Los equipos sevillanos cayeron en los derbis con nuestros ‘hermanos orientales’.

el 30 ene 2012 / 11:08 h.

TAGS:

La segunda jornada de la segunda vuelta deparaba los enfrentamientos entre los cuatro equipos andaluces de Primera División. Los equipos sevillanos se las veían con nuestros hermanos orientales. Abría el Betis la jornada dominical en la matinal y la cerraba el Sevilla en Málaga cuando el domingo fenecía y el lunes abría sus puertas. Mientras, Rafa Nadal jugaba en Melbourne (Australia) un maratón de seis horas de tenis con Novak Djokovic y caía ahogado en la misma orilla.

Por la mañana. Mal le van al Betis los partidos matinales. Nueva derrota. Otra demostración de que fiarlo todo al ataque de poco sirve si se fallan las claras ocasiones, y en defensa, el rival goza de todo tipo de facilidades. La manta cubre la cabeza pero deja al aire los pies. Un edificio sin sólidos cimientos termina por derrumbarse. Apuntalen el equipo defensivamente porque ahí es donde radica el mayor problema. Es esta ciudad de extremos. Del optimismo se pasa al pesimismo en un periquete. Este Betis de Mel cumple sobradamente con estos requisitos. Su trayectoria en la liga y sus resultados lo avalan.

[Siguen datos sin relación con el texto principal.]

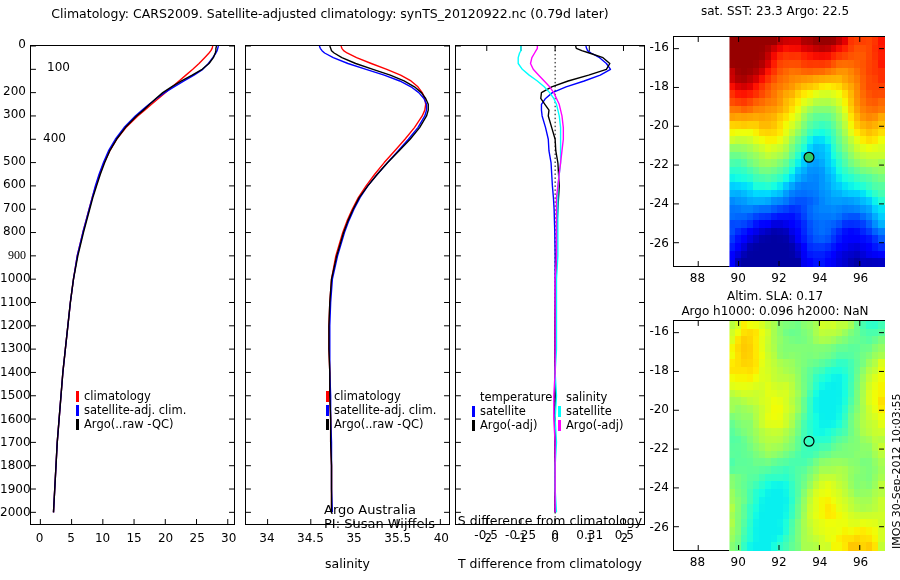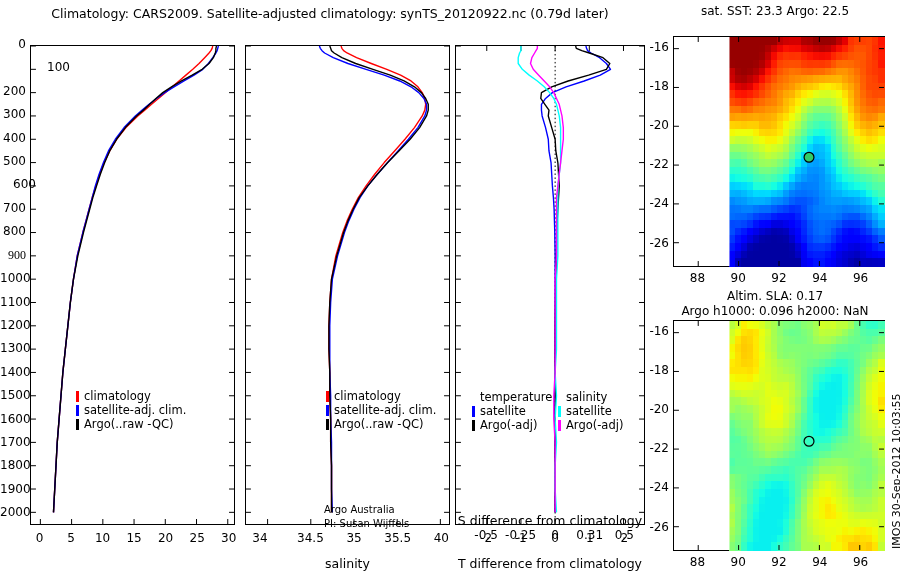--- a/index.html
+++ b/index.html
@@ -91,7 +91,7 @@
       <div class="tlab" style="left:16px;top:60.414634146341456px;width:26px;text-align:right;margin-left:28px;">100</div>
       <div class="tlab" style="left:0px;top:83.82926829268293px;width:26px;text-align:right;">200</div>
       <div class="tlab" style="left:0px;top:107.24390243902438px;width:26px;text-align:right;">300</div>
-      <div class="tlab" style="left:0px;top:130.65853658536585px;width:26px;text-align:right;">400</div>
+      <div class="tlab" style="left:0px;top:130.65853658536585px;width:26px;text-align:right;padding-left:40px;">400</div>
       <div class="tlab" style="left:0px;top:154.0731707317073px;width:26px;text-align:right;">500</div>
       <div class="tlab" style="left:0px;top:177.48780487804876px;width:26px;text-align:right;padding-left:10px;">600</div>
       <div class="tlab" style="left:0px;top:200.90243902439025px;width:26px;text-align:right;">700</div>

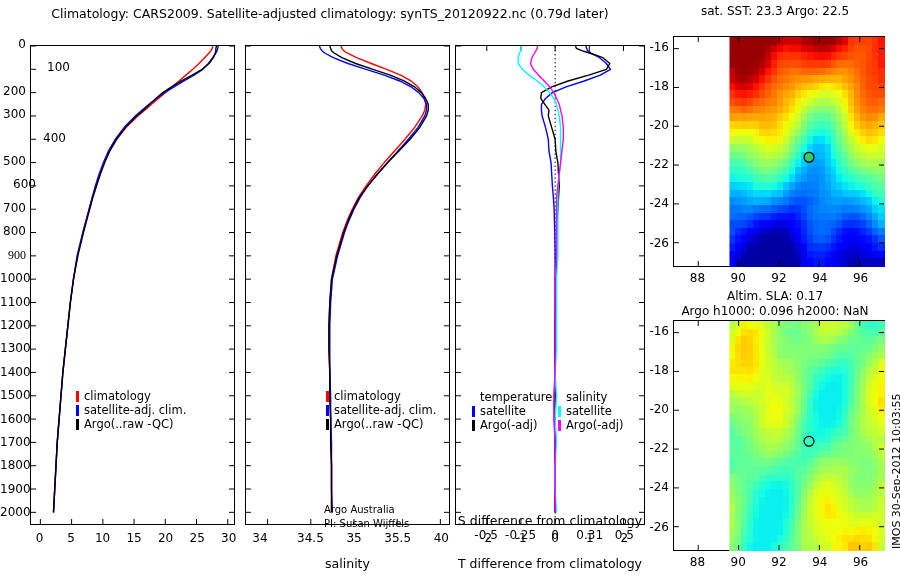--- a/index.html
+++ b/index.html
@@ -93,7 +93,7 @@
       <div class="tlab" style="left:0px;top:107.24390243902438px;width:26px;text-align:right;">300</div>
       <div class="tlab" style="left:0px;top:130.65853658536585px;width:26px;text-align:right;padding-left:40px;">400</div>
       <div class="tlab" style="left:0px;top:154.0731707317073px;width:26px;text-align:right;">500</div>
-      <div class="tlab" style="left:0px;top:177.48780487804876px;width:26px;text-align:right;padding-left:10px;">600</div>
+      <div class="tlab" style="left:0px;top:177.48780487804876px;width:26px;text-align:right;">600</div>
       <div class="tlab" style="left:0px;top:200.90243902439025px;width:26px;text-align:right;">700</div>
       <div class="tlab" style="left:0px;top:224.3170731707317px;width:26px;text-align:right;">800</div>
       <div class="tlab" style="left:0px;top:247.73170731707316px;width:26px;text-align:right;font-family:Liberation Serif, serif;">900</div>

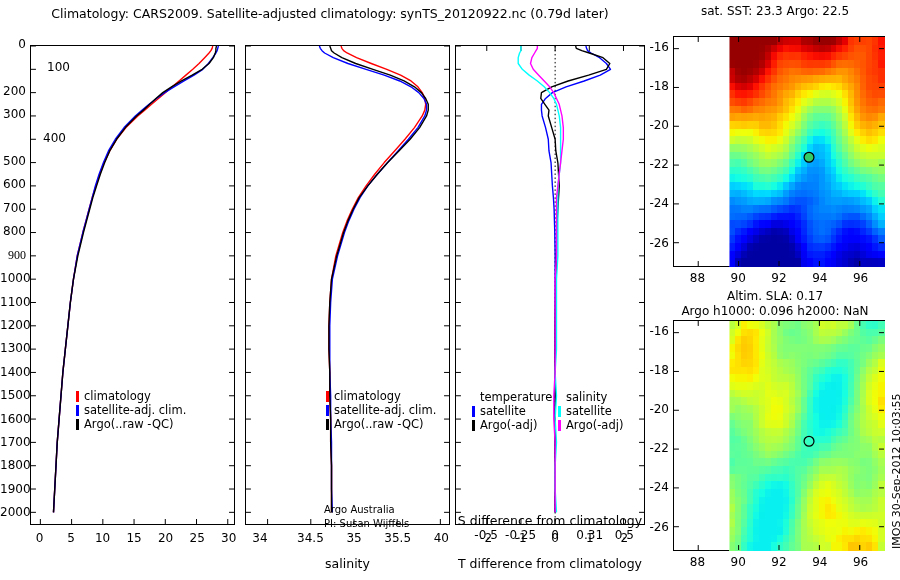--- a/index.html
+++ b/index.html
@@ -16,7 +16,7 @@
   .legrow{display:flex;align-items:center;height:14px;}
   .swatch{display:inline-block;width:3px;height:11px;margin-right:5px;}
   .legtxt{display:inline-block;}
-  .credit{position:absolute;font-size:10px;line-height:14px;white-space:nowrap;}
+  .credit{position:absolute;font-size:13px;line-height:14px;white-space:nowrap;}
   .vtext{position:absolute;font-size:11px;white-space:nowrap;
          transform-origin:0 0;transform:rotate(-90deg);}
   .hdr{position:absolute;font-size:12px;white-space:nowrap;text-align:center;}

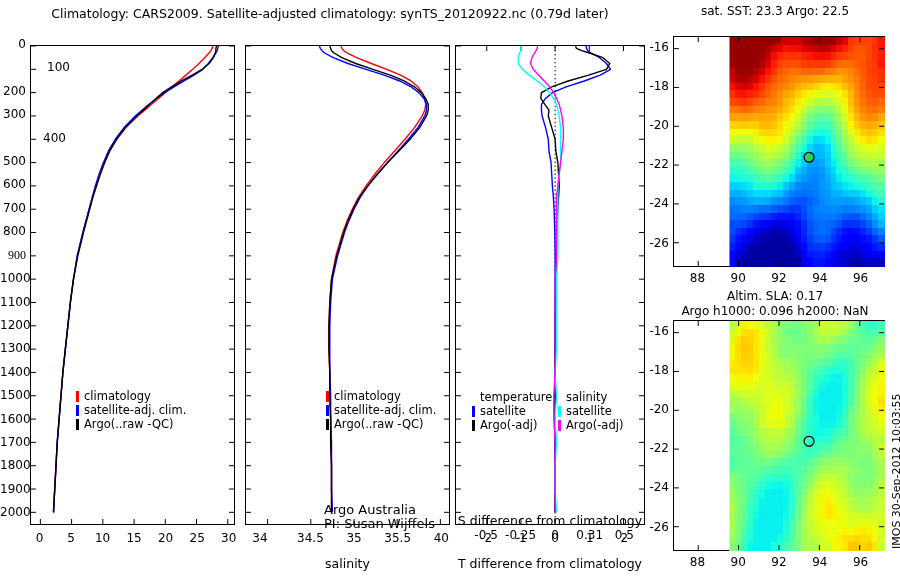--- a/index.html
+++ b/index.html
@@ -188,7 +188,7 @@
       </svg>
   </div>
   <div id="p2xticks">
-      <div class="tlab" style="left:230px;top:531px;width:60px;text-align:center;">34</div>
+      <div class="tlab" style="left:237px;top:531px;width:60px;text-align:center;">34</div>
       <div class="tlab" style="left:280.42553191489355px;top:531px;width:60px;text-align:center;">34.5</div>
       <div class="tlab" style="left:324.0425531914893px;top:531px;width:60px;text-align:center;">35</div>
       <div class="tlab" style="left:367.659574468085px;top:531px;width:60px;text-align:center;">35.5</div>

Juego a ramalazos. La noche trajo una nueva decepción. El segundo de los derbis también se fue para el Oriente de Andalucía. Mucho se jugaban Sevilla y Málaga. Los dos quieren estar en Europa y sus últimos resultados eran decepcionantes. El Sevilla me sigue mostrando muchas dudas. Su juego es a ramalazos. Aparece y desaparece su mando en el campo y está muchísimas más veces de las deseadas en manos del rival. Detrás hay excesivas facilidades, como por ejemplo los dos goles del Málaga, y arriba se llega más por impulsos que por juego. Para colmo, se lesionó Reyes y el debut de Babá se queda en historia más que en rendimiento.

Desesperanzador. Por un partido tampoco se pueden sacar conclusiones. El 2-1 final puede tener muchas interpretaciones. En el Sevilla hay quejas razonables por el tanto anulado a Coke, pero la realidad es que la segunda vuelta ha comenzado y la undécima posición en la tabla es desesperanzadora y preocupante. Desesperanzadora, porque Europa se aleja, y preocupante, porque el equipo no remonta el vuelo y su juego -repito- crea muchas dudas porque no es convincente ni certero en los resultados.